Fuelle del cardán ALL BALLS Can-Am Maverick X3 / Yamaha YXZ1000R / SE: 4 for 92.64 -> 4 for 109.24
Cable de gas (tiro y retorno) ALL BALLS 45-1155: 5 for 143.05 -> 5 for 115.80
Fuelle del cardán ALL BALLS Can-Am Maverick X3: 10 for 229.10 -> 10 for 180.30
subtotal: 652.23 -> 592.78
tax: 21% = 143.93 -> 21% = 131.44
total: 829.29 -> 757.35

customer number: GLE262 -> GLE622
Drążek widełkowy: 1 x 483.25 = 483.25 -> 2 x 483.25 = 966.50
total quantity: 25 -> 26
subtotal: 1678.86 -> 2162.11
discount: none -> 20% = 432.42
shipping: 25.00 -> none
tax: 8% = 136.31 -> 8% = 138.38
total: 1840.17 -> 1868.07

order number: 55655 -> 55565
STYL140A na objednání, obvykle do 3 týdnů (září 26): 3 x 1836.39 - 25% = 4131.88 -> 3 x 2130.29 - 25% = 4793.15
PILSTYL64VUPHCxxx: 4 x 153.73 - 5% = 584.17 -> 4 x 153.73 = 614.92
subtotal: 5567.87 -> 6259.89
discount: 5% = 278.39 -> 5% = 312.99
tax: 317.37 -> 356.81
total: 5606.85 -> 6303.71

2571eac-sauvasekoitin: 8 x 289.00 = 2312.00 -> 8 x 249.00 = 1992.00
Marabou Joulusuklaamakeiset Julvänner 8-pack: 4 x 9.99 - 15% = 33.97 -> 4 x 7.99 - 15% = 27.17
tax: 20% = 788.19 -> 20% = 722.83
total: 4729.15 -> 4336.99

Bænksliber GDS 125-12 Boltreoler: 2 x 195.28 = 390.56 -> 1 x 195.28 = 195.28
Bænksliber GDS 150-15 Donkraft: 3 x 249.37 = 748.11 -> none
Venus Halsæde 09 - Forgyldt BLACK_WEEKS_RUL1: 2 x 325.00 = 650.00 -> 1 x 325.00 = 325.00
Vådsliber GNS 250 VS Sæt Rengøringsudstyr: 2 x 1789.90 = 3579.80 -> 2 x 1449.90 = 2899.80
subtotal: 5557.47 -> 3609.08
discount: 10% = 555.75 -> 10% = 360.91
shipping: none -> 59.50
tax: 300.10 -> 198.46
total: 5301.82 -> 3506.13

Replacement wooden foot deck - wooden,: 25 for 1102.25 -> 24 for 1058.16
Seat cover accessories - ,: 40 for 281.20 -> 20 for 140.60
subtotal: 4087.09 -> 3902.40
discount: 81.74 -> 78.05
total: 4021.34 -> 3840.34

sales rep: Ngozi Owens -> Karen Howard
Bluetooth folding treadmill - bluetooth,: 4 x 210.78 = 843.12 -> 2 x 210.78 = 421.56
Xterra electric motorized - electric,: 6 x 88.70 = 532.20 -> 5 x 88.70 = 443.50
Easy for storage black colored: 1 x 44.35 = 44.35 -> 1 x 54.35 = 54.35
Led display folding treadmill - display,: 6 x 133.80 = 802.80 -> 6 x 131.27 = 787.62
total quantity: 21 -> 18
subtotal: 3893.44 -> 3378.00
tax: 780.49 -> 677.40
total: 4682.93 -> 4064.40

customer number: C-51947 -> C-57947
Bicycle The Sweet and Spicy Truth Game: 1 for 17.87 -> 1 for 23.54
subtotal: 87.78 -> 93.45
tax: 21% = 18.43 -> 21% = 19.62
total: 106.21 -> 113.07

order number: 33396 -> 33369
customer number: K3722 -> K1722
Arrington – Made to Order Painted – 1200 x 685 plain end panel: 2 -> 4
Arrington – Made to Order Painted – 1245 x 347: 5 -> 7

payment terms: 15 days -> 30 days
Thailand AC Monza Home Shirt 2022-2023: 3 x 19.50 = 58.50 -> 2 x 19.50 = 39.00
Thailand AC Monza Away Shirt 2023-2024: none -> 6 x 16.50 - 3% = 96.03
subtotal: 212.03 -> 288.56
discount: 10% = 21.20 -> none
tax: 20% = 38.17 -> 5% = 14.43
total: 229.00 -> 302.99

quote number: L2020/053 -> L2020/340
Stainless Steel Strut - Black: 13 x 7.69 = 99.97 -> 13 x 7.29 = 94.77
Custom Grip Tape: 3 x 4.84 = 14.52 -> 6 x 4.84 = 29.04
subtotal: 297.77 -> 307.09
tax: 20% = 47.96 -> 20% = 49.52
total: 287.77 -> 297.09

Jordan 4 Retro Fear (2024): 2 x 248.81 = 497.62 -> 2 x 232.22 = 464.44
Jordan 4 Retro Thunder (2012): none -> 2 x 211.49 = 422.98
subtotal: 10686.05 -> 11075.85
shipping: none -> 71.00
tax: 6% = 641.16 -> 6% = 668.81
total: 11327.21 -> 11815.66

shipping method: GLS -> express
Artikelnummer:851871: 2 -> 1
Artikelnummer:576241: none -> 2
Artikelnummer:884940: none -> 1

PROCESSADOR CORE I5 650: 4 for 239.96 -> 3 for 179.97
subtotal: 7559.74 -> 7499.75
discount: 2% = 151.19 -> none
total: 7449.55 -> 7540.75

────────────────────

*PROBLEM TO SOLVE:* The whole of the data is to be copied out word for word.

*EXERCISE RESPONSE:*
Fuelle del cardán ALL BALLS Can-Am Maverick X3 / Yamaha YXZ1000R / SE: 4 for 92.64 -> 4 for 109.24
Cable de gas (tiro y retorno) ALL BALLS 45-1155: 5 for 143.05 -> 5 for 115.80
Fuelle del cardán ALL BALLS Can-Am Maverick X3: 10 for 229.10 -> 10 for 180.30
subtotal: 652.23 -> 592.78
tax: 21% = 143.93 -> 21% = 131.44
total: 829.29 -> 757.35

customer number: GLE262 -> GLE622
Drążek widełkowy: 1 x 483.25 = 483.25 -> 2 x 483.25 = 966.50
total quantity: 25 -> 26
subtotal: 1678.86 -> 2162.11
discount: none -> 20% = 432.42
shipping: 25.00 -> none
tax: 8% = 136.31 -> 8% = 138.38
total: 1840.17 -> 1868.07

order number: 55655 -> 55565
STYL140A na objednání, obvykle do 3 týdnů (září 26): 3 x 1836.39 - 25% = 4131.88 -> 3 x 2130.29 - 25% = 4793.15
PILSTYL64VUPHCxxx: 4 x 153.73 - 5% = 584.17 -> 4 x 153.73 = 614.92
subtotal: 5567.87 -> 6259.89
discount: 5% = 278.39 -> 5% = 312.99
tax: 317.37 -> 356.81
total: 5606.85 -> 6303.71

2571eac-sauvasekoitin: 8 x 289.00 = 2312.00 -> 8 x 249.00 = 1992.00
Marabou Joulusuklaamakeiset Julvänner 8-pack: 4 x 9.99 - 15% = 33.97 -> 4 x 7.99 - 15% = 27.17
tax: 20% = 788.19 -> 20% = 722.83
total: 4729.15 -> 4336.99

Bænksliber GDS 125-12 Boltreoler: 2 x 195.28 = 390.56 -> 1 x 195.28 = 195.28
Bænksliber GDS 150-15 Donkraft: 3 x 249.37 = 748.11 -> none
Venus Halsæde 09 - Forgyldt BLACK_WEEKS_RUL1: 2 x 325.00 = 650.00 -> 1 x 325.00 = 325.00
Vådsliber GNS 250 VS Sæt Rengøringsudstyr: 2 x 1789.90 = 3579.80 -> 2 x 1449.90 = 2899.80
subtotal: 5557.47 -> 3609.08
discount: 10% = 555.75 -> 10% = 360.91
shipping: none -> 59.50
tax: 300.10 -> 198.46
total: 5301.82 -> 3506.13

Replacement wooden foot deck - wooden,: 25 for 1102.25 -> 24 for 1058.16
Seat cover accessories - ,: 40 for 281.20 -> 20 for 140.60
subtotal: 4087.09 -> 3902.40
discount: 81.74 -> 78.05
total: 4021.34 -> 3840.34

sales rep: Ngozi Owens -> Karen Howard
Bluetooth folding treadmill - bluetooth,: 4 x 210.78 = 843.12 -> 2 x 210.78 = 421.56
Xterra electric motorized - electric,: 6 x 88.70 = 532.20 -> 5 x 88.70 = 443.50
Easy for storage black colored: 1 x 44.35 = 44.35 -> 1 x 54.35 = 54.35
Led display folding treadmill - display,: 6 x 133.80 = 802.80 -> 6 x 131.27 = 787.62
total quantity: 21 -> 18
subtotal: 3893.44 -> 3378.00
tax: 780.49 -> 677.40
total: 4682.93 -> 4064.40

customer number: C-51947 -> C-57947
Bicycle The Sweet and Spicy Truth Game: 1 for 17.87 -> 1 for 23.54
subtotal: 87.78 -> 93.45
tax: 21% = 18.43 -> 21% = 19.62
total: 106.21 -> 113.07

order number: 33396 -> 33369
customer number: K3722 -> K1722
Arrington – Made to Order Painted – 1200 x 685 plain end panel: 2 -> 4
Arrington – Made to Order Painted – 1245 x 347: 5 -> 7

payment terms: 15 days -> 30 days
Thailand AC Monza Home Shirt 2022-2023: 3 x 19.50 = 58.50 -> 2 x 19.50 = 39.00
Thailand AC Monza Away Shirt 2023-2024: none -> 6 x 16.50 - 3% = 96.03
subtotal: 212.03 -> 288.56
discount: 10% = 21.20 -> none
tax: 20% = 38.17 -> 5% = 14.43
total: 229.00 -> 302.99

quote number: L2020/053 -> L2020/340
Stainless Steel Strut - Black: 13 x 7.69 = 99.97 -> 13 x 7.29 = 94.77
Custom Grip Tape: 3 x 4.84 = 14.52 -> 6 x 4.84 = 29.04
subtotal: 297.77 -> 307.09
tax: 20% = 47.96 -> 20% = 49.52
total: 287.77 -> 297.09

Jordan 4 Retro Fear (2024): 2 x 248.81 = 497.62 -> 2 x 232.22 = 464.44
Jordan 4 Retro Thunder (2012): none -> 2 x 211.49 = 422.98
subtotal: 10686.05 -> 11075.85
shipping: none -> 71.00
tax: 6% = 641.16 -> 6% = 668.81
total: 11327.21 -> 11815.66

shipping method: GLS -> express
Artikelnummer:851871: 2 -> 1
Artikelnummer:576241: none -> 2
Artikelnummer:884940: none -> 1

PROCESSADOR CORE I5 650: 4 for 239.96 -> 3 for 179.97
subtotal: 7559.74 -> 7499.75
discount: 2% = 151.19 -> none
total: 7449.55 -> 7540.75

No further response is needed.